> _Supplied material_
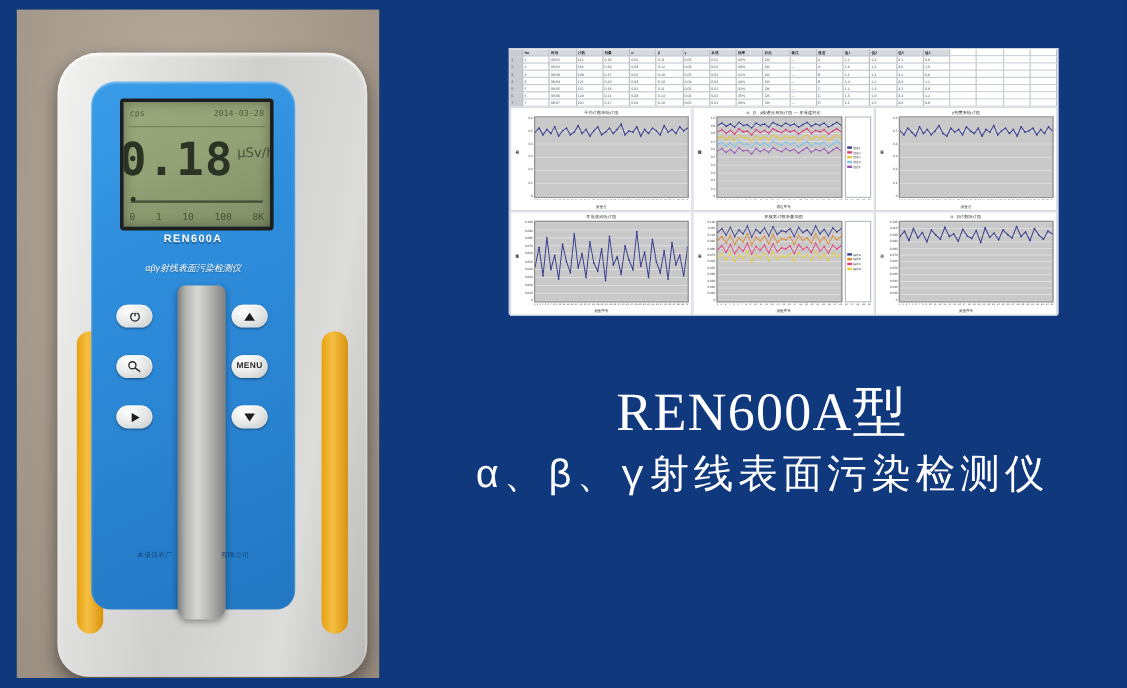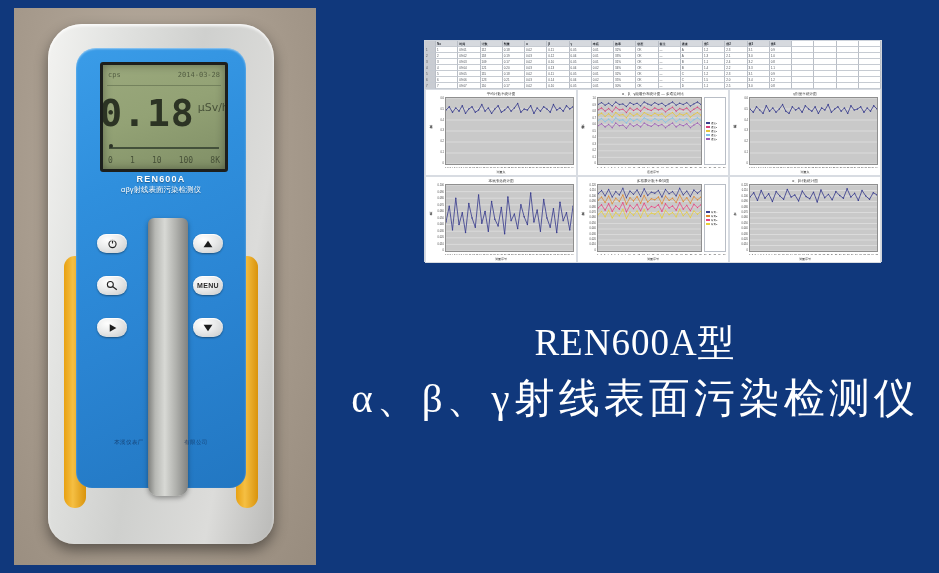--- a/index.html
+++ b/index.html
@@ -14,21 +14,21 @@
 
   
   #photo{
     position:absolute;left:14px;top:8px;width:302px;height:557px;
     background:
       radial-gradient(ellipse at 45% 30%, #b8ada0 0%, #a79b8d 55%, #988c7e 100%);
     overflow:hidden;
   }
   
   #shell{
-    position:absolute;left:34px;top:16px;width:226px;height:520px;
+    position:absolute;left:34px;top:36px;width:258px;height:520px;
     border-radius:34px 34px 26px 26px;
     background:linear-gradient(100deg,#f3f3f1 0%,#e2e3e1 22%,#cfd0ce 50%,#dcdcda 78%,#b9b9b7 100%);
     box-shadow:0 6px 14px rgba(0,0,0,.45), inset 0 2px 3px rgba(255,255,255,.85);
   }
   
   .grip{position:absolute;width:22px;border-radius:11px;
         background:linear-gradient(90deg,#e8a112,#f5bf43 40%,#d9930c 100%);}
   #grip-l{left:16px;top:232px;height:252px;}
   #grip-r{right:16px;top:232px;height:252px;}
 
@@ -59,21 +59,21 @@
     margin-left:3px;margin-top:-12px;opacity:.85;}
   .lcd-bar{position:absolute;left:6px;right:6px;bottom:20px;height:2px;background:#43503a;}
   .lcd-bar-dot{position:absolute;left:6px;bottom:21px;width:4px;height:4px;border-radius:50%;background:#2b3225;}
   .lcd-scale{position:absolute;left:5px;right:5px;bottom:3px;height:12px;
     display:flex;justify-content:space-between;align-items:center;
     font-family:"DejaVu Sans Mono", monospace;font-size:8px;color:#3b442f;opacity:.85;}
 
   
   #plate-text{position:absolute;top:126px;left:0;width:100%;text-align:center;color:#ffffff;}
   #plate-model{font-size:9px;letter-spacing:1.2px;font-weight:bold;text-shadow:0 1px 1px rgba(0,0,0,.35);}
-  #plate-sub{font-size:7.5px;margin-top:1px;text-shadow:0 1px 1px rgba(0,0,0,.35);}
+  #plate-sub{font-size:7.5px;margin-top:15px;text-shadow:0 1px 1px rgba(0,0,0,.35);font-style:italic;}
 
   
   #handle{
     position:absolute;left:72px;top:170px;width:40px;height:278px;border-radius:6px 6px 10px 10px;
     background:linear-gradient(90deg,#7e7f7c 0%,#b7b8b4 18%,#d8d9d5 42%,#b0b1ad 70%,#818280 100%);
     box-shadow:0 2px 5px rgba(0,0,0,.35);
   }
 
   
   .btn{position:absolute;width:30px;height:19px;border-radius:10px;
@@ -127,22 +127,22 @@
     display:flex;flex-direction:column;justify-content:center;gap:1px;padding:1px;box-sizing:border-box;}
   .leg-row{display:flex;align-items:center;gap:1px;font-size:2.4px;color:#333;line-height:3px;}
   .leg-sw{width:4px;height:2.5px;flex:0 0 4px;}
   .xticks{position:absolute;left:19px;right:2px;bottom:5px;height:4px;
     display:flex;justify-content:space-between;font-size:2.3px;color:#444;overflow:hidden;}
   .xlab{position:absolute;left:0;right:0;bottom:0;height:5px;text-align:center;
     font-size:3px;color:#333;line-height:5px;}
 
   
   #caption{position:absolute;left:340px;top:320px;width:590px;color:#ffffff;text-align:center;}
-  #cap1{font-family:"Liberation Serif", serif;font-size:37px;letter-spacing:1px;line-height:46px;text-align:center;}
-  #cap2{font-family:Liberation Serif, serif;font-size:41px;letter-spacing:4px;line-height:52px;margin-top:6px;}
+  #cap1{font-family:"Liberation Serif", serif;font-size:45px;letter-spacing:1px;line-height:46px;text-align:center;}
+  #cap2{font-family:Liberation Mono, monospace;font-size:33px;letter-spacing:4px;line-height:52px;margin-top:6px;}
 </style>
 </head>
 <body>
 
 <div id="stage">
 
   <div id="photo">
     <div id="shell">
 
       <div class="grip" id="grip-l"></div>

> _Problem to solve_
Full copy, no pictures: write out each line of the data exactly as it stands.

> _Answer to the exercise_
--- a/index.html
+++ b/index.html
@@ -14,21 +14,21 @@
 
   
   #photo{
     position:absolute;left:14px;top:8px;width:302px;height:557px;
     background:
       radial-gradient(ellipse at 45% 30%, #b8ada0 0%, #a79b8d 55%, #988c7e 100%);
     overflow:hidden;
   }
   
   #shell{
-    position:absolute;left:34px;top:16px;width:226px;height:520px;
+    position:absolute;left:34px;top:36px;width:258px;height:520px;
     border-radius:34px 34px 26px 26px;
     background:linear-gradient(100deg,#f3f3f1 0%,#e2e3e1 22%,#cfd0ce 50%,#dcdcda 78%,#b9b9b7 100%);
     box-shadow:0 6px 14px rgba(0,0,0,.45), inset 0 2px 3px rgba(255,255,255,.85);
   }
   
   .grip{position:absolute;width:22px;border-radius:11px;
         background:linear-gradient(90deg,#e8a112,#f5bf43 40%,#d9930c 100%);}
   #grip-l{left:16px;top:232px;height:252px;}
   #grip-r{right:16px;top:232px;height:252px;}
 
@@ -59,21 +59,21 @@
     margin-left:3px;margin-top:-12px;opacity:.85;}
   .lcd-bar{position:absolute;left:6px;right:6px;bottom:20px;height:2px;background:#43503a;}
   .lcd-bar-dot{position:absolute;left:6px;bottom:21px;width:4px;height:4px;border-radius:50%;background:#2b3225;}
   .lcd-scale{position:absolute;left:5px;right:5px;bottom:3px;height:12px;
     display:flex;justify-content:space-between;align-items:center;
     font-family:"DejaVu Sans Mono", monospace;font-size:8px;color:#3b442f;opacity:.85;}
 
   
   #plate-text{position:absolute;top:126px;left:0;width:100%;text-align:center;color:#ffffff;}
   #plate-model{font-size:9px;letter-spacing:1.2px;font-weight:bold;text-shadow:0 1px 1px rgba(0,0,0,.35);}
-  #plate-sub{font-size:7.5px;margin-top:1px;text-shadow:0 1px 1px rgba(0,0,0,.35);}
+  #plate-sub{font-size:7.5px;margin-top:15px;text-shadow:0 1px 1px rgba(0,0,0,.35);font-style:italic;}
 
   
   #handle{
     position:absolute;left:72px;top:170px;width:40px;height:278px;border-radius:6px 6px 10px 10px;
     background:linear-gradient(90deg,#7e7f7c 0%,#b7b8b4 18%,#d8d9d5 42%,#b0b1ad 70%,#818280 100%);
     box-shadow:0 2px 5px rgba(0,0,0,.35);
   }
 
   
   .btn{position:absolute;width:30px;height:19px;border-radius:10px;
@@ -127,22 +127,22 @@
     display:flex;flex-direction:column;justify-content:center;gap:1px;padding:1px;box-sizing:border-box;}
   .leg-row{display:flex;align-items:center;gap:1px;font-size:2.4px;color:#333;line-height:3px;}
   .leg-sw{width:4px;height:2.5px;flex:0 0 4px;}
   .xticks{position:absolute;left:19px;right:2px;bottom:5px;height:4px;
     display:flex;justify-content:space-between;font-size:2.3px;color:#444;overflow:hidden;}
   .xlab{position:absolute;left:0;right:0;bottom:0;height:5px;text-align:center;
     font-size:3px;color:#333;line-height:5px;}
 
   
   #caption{position:absolute;left:340px;top:320px;width:590px;color:#ffffff;text-align:center;}
-  #cap1{font-family:"Liberation Serif", serif;font-size:37px;letter-spacing:1px;line-height:46px;text-align:center;}
-  #cap2{font-family:Liberation Serif, serif;font-size:41px;letter-spacing:4px;line-height:52px;margin-top:6px;}
+  #cap1{font-family:"Liberation Serif", serif;font-size:45px;letter-spacing:1px;line-height:46px;text-align:center;}
+  #cap2{font-family:Liberation Mono, monospace;font-size:33px;letter-spacing:4px;line-height:52px;margin-top:6px;}
 </style>
 </head>
 <body>
 
 <div id="stage">
 
   <div id="photo">
     <div id="shell">
 
       <div class="grip" id="grip-l"></div>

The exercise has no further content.